C’est ici en droit français que l’analyse est menée, et elle part du constat que le choix entre les qualifications de chose et de personne est encore moins tranché. L’embryon n’est pas une personne, mais il peut en devenir une. Le cadavre est une chose, mais il a été une personne. Dans ses développements consacrés à l’embryon, l’auteur expose l’état du droit. Il reprend les décisions relatives à l’embryon in vitro, prises par le Conseil constitutionnel et les juridictions administratives, qui refusent de reconnaître la personnalité de l’embryon . Il présente la position de la chambre criminelle de la Cour de cassation, qui refuse de considérer l’embryon in vivo comme une personne. Il commente enfin la façon dont l’état civil fait une place à l’enfant sans vie. Ces développements ne relèvent pas véritablement de l’analyse juridique, déjà conduite par de nombreux auteurs, mais de la synthèse. Il commente la place faite à l’embryon et au fœtus par notre droit, et en pointe les contradictions. Les développements relatifs au cadavre sont bien plus riches. La réflexion se fait alors plus philosophique. L’auteur montre comment les pouvoirs qui s’exercent concurremment sur le corps prennent alternativement le dessus avant et après la mort. Il revient sur les solutions adoptées en matière de transsexualisme et de pratiques sadomasochistes, et en matière de liberté funéraire, pour faire apparaître que si, pendant la vie de la personne, sa raison, sa liberté, sont toutes puissantes, après sa mort, l’Etat se saisit des corps et, au nom de l’ordre public, vient à l’emporter.
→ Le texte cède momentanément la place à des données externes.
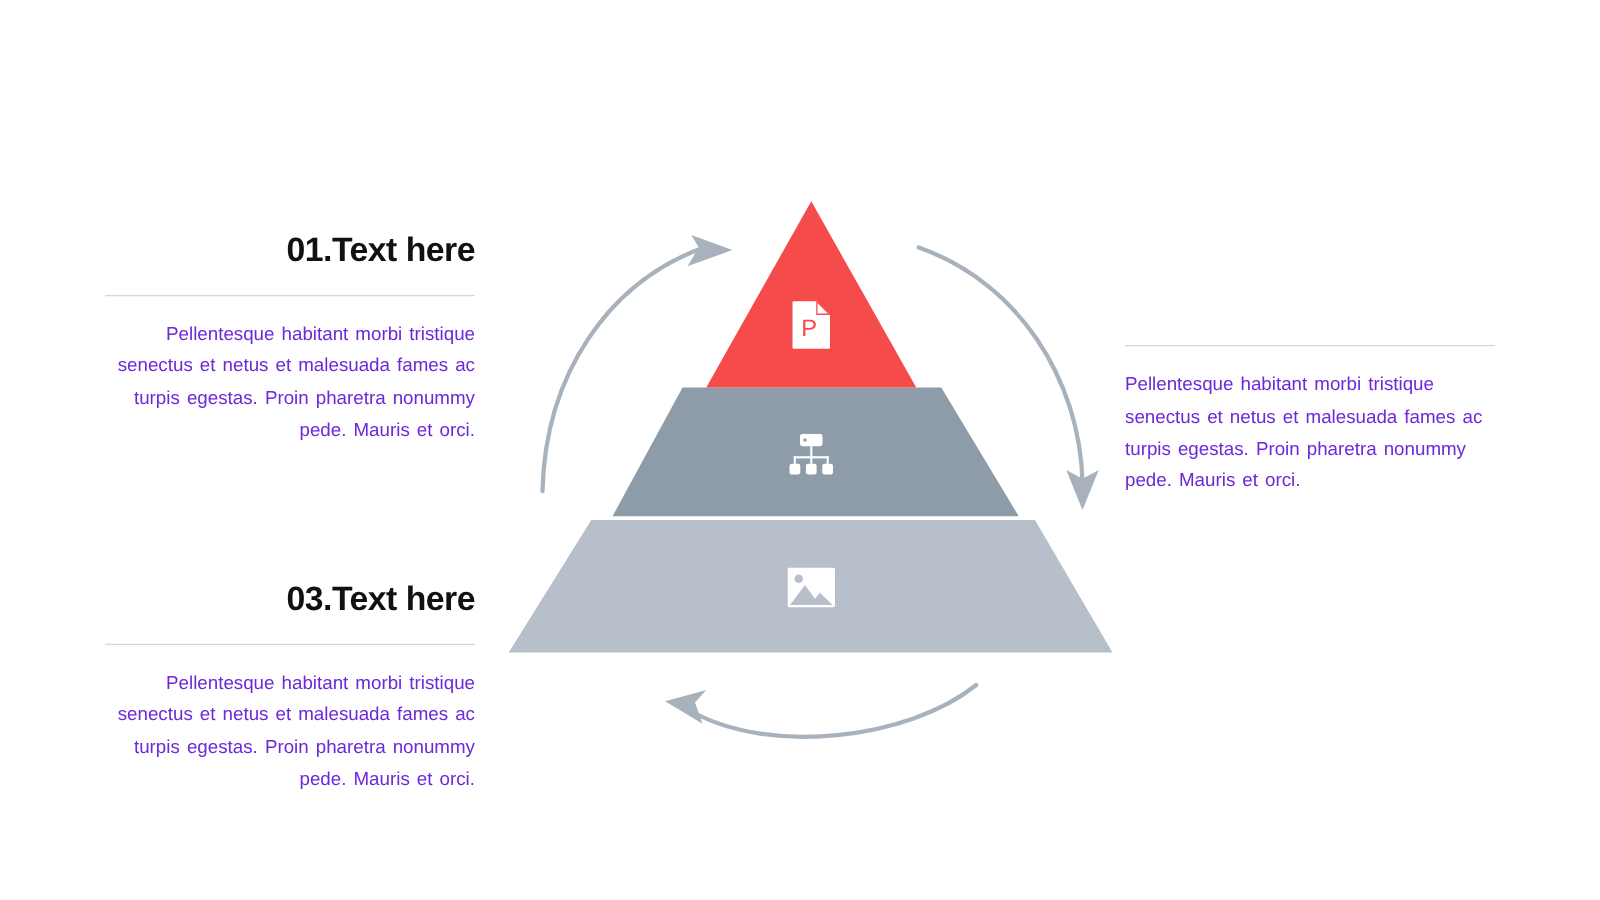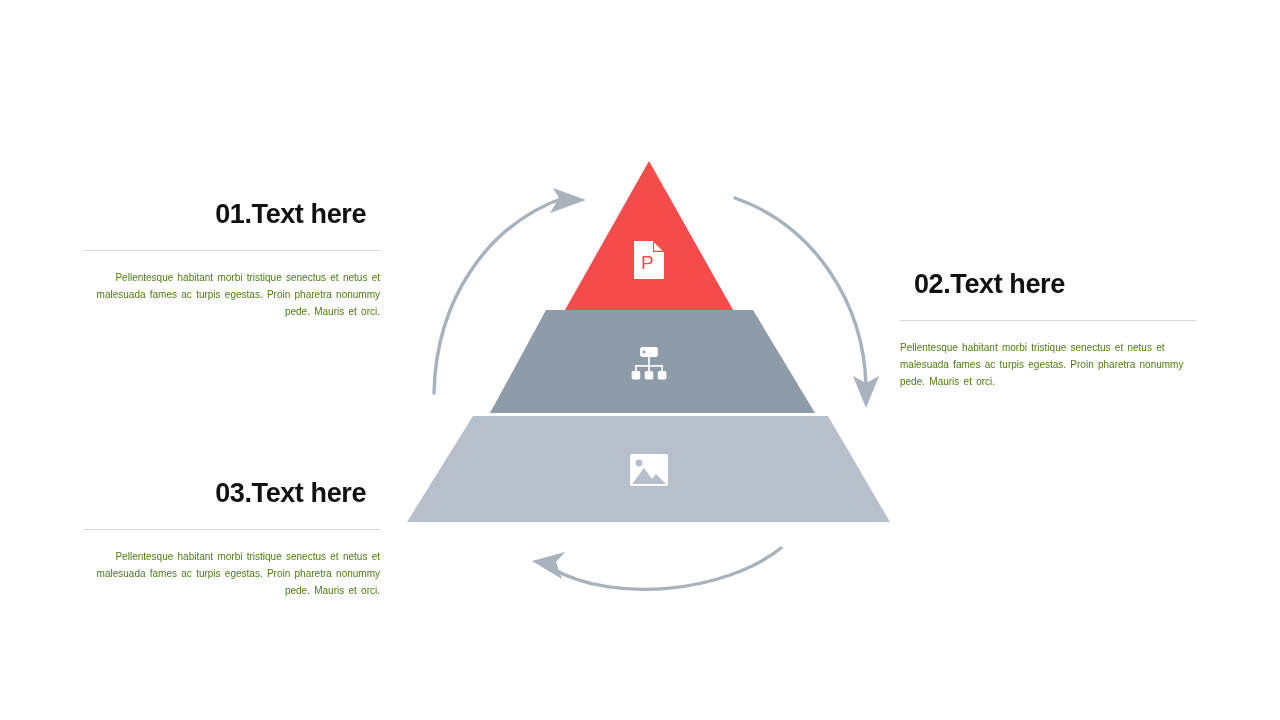--- a/index.html
+++ b/index.html
@@ -33,7 +33,7 @@
     color: #111111;
     letter-spacing: -0.4px;
     line-height: 1.1;
-    margin: 14px;
+    margin: 0;
     white-space: nowrap;
   }
   .text-block .rule {

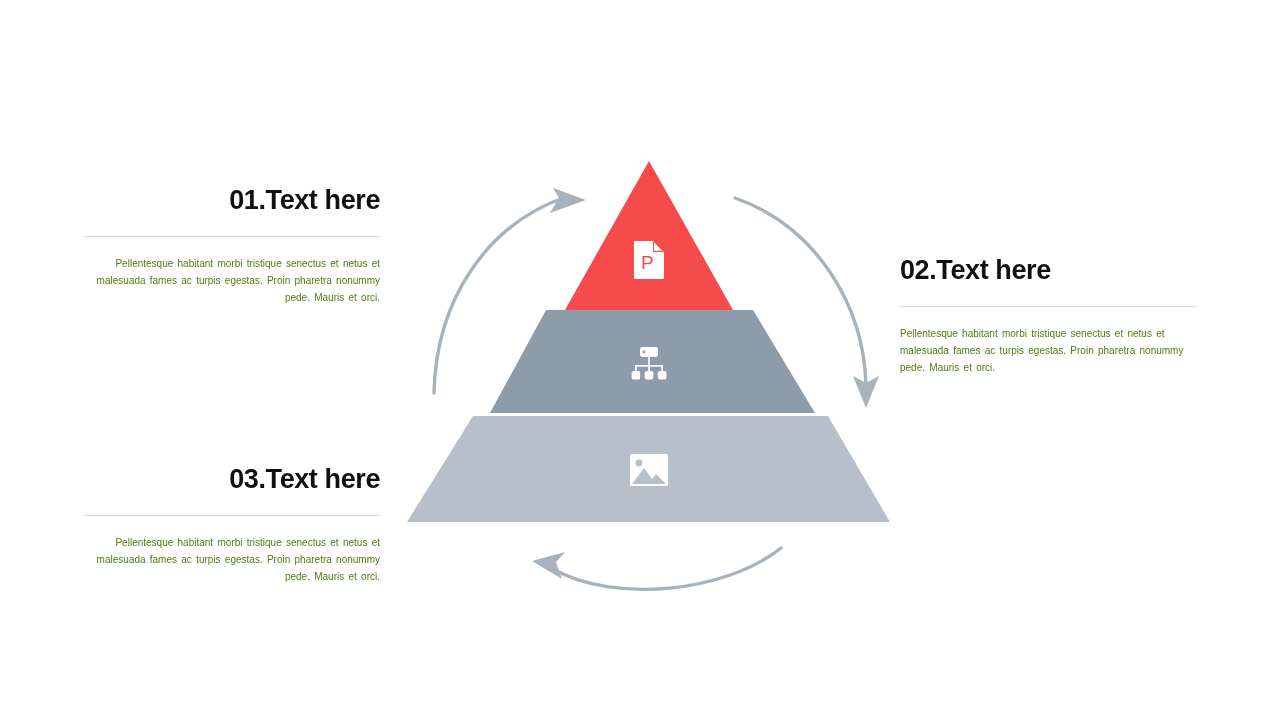--- a/index.html
+++ b/index.html
@@ -44,9 +44,9 @@
   }
   .text-block .body {
     margin-top: 18px;
-    font-size: 10px;
+    font-size: 15px;
     line-height: 1.72;
-    color: #4d7c0f;
+    color: #6d28d9;
     word-spacing: 1.5px;
   }
 

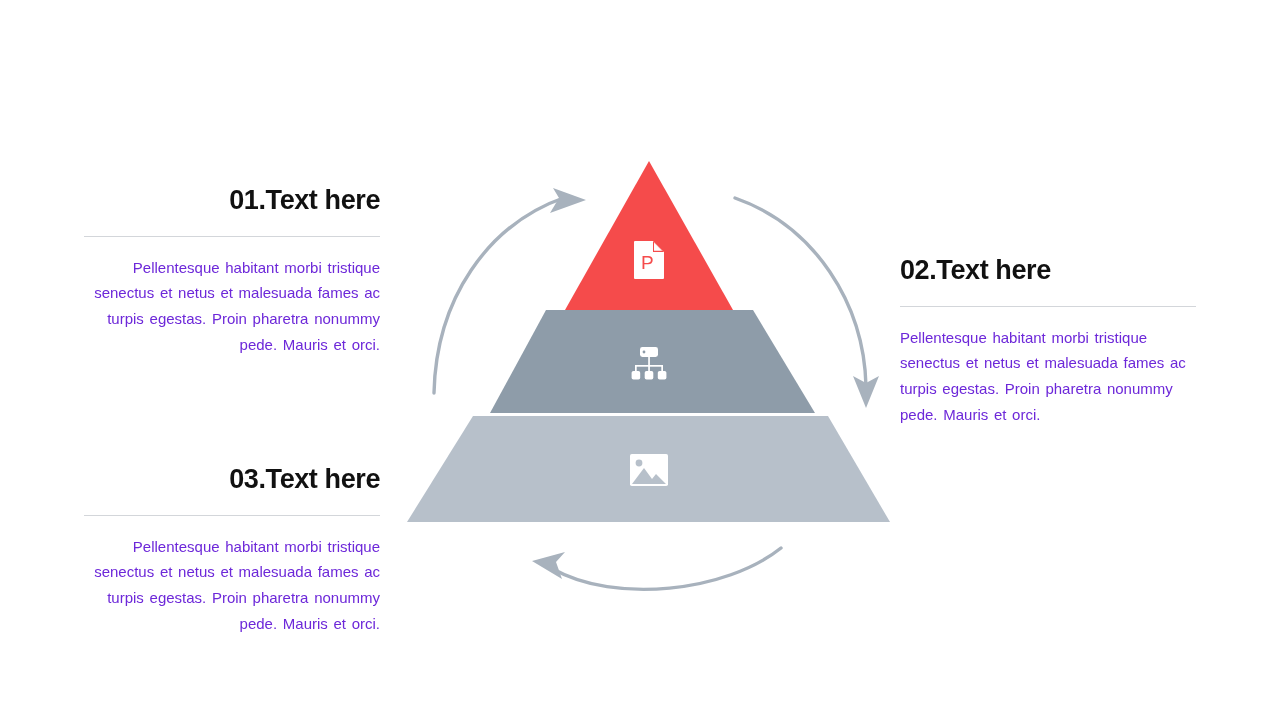--- a/index.html
+++ b/index.html
@@ -152,7 +152,6 @@
   </div>
 
   <div class="text-block block-02">
-    <div class="title">02.Text here</div>
     <div class="rule"></div>
     <div class="body">Pellentesque habitant morbi tristique senectus et netus et malesuada fames ac turpis egestas. Proin pharetra nonummy  pede. Mauris et orci.</div>
   </div>

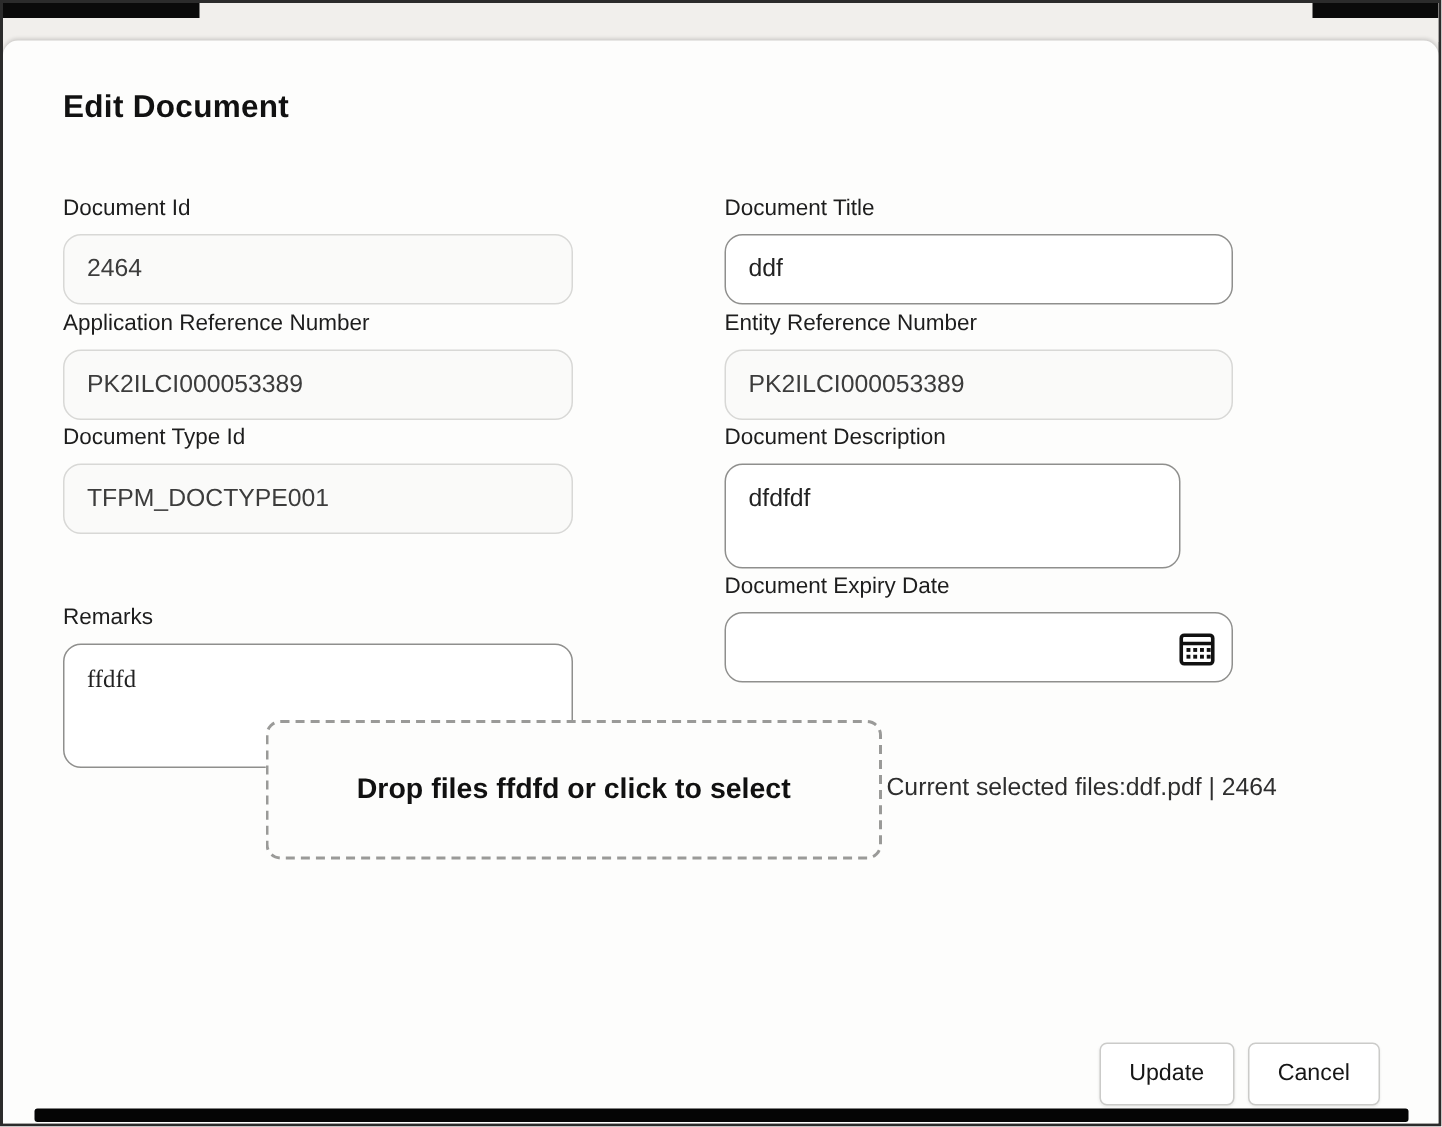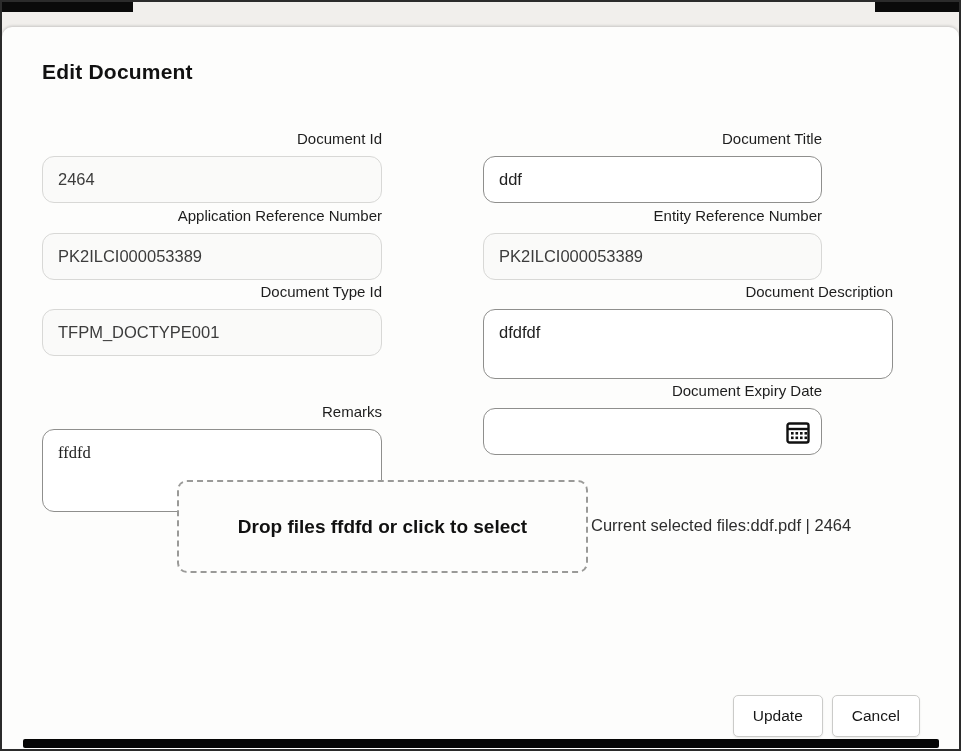--- a/index.html
+++ b/index.html
@@ -46,7 +46,6 @@
   .field .flabel {
     display: block; font-size: 15px; color: #1d1d1d; margin-bottom: 9px;
     font-weight: 400;
-    text-align: right;
   }
   .tbox {
     display: block; width: 100%; height: 47px;

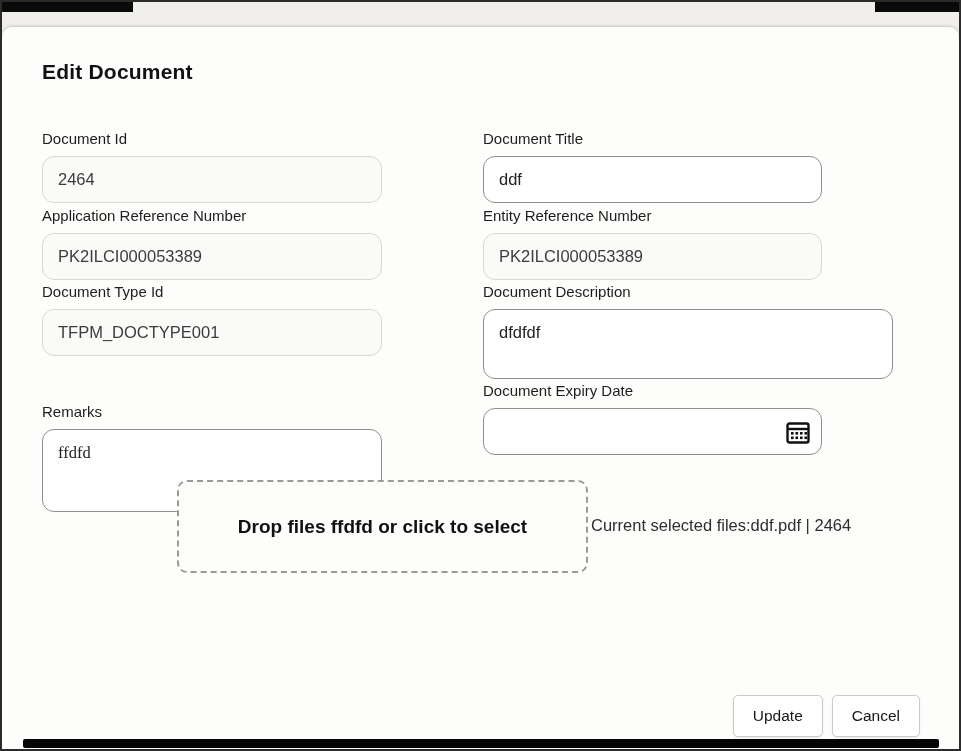--- a/index.html
+++ b/index.html
@@ -142,7 +142,7 @@
       <input class="tbox readonly" type="text" readonly="" value="TFPM_DOCTYPE001" style="">
     </div>
 
-    <div class="field" style="left:481px; top:256px; width:410px;">
+    <div class="field" style="left:481px; top:256px; width:304px;">
       <span class="flabel">Document Description</span>
       <textarea class="tbox editable" style="height: 70px;">dfdfdf</textarea>
     </div>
C’est sans doute là que le pouvoir de la volonté sur le corps, son étendue et ses limites, sont analysés le plus en profondeur.
 
Ainsi, ce n’est pas tant sur le plan juridique que cet ouvrage est riche, en ce qu’il vise principalement à recenser les décisions ou dispositions les plus signifiantes. Le non-juriste y trouvera ce qu’il est intéressant de connaître, le juriste y trouvera ce qu’il connaît déjà. Cet ouvrage vise à comprendre bien plus qu’à apprendre. Le corps humain n’est bien ni chose, ni personne, mais à la lecture de cet essai, on comprend un peu mieux pourquoi. On comprend mieux aussi les conséquences de l’absence de réponse juridique à la question de la qualification du corps, et l’influence que le droit et les représentations symboliques exercent l’un sur l’autre. On saisit alors l’impuissance du droit à répondre aux questions auxquelles la société elle-même ne répond pas, et l’on en est sans doute moins enclin à le blâmer.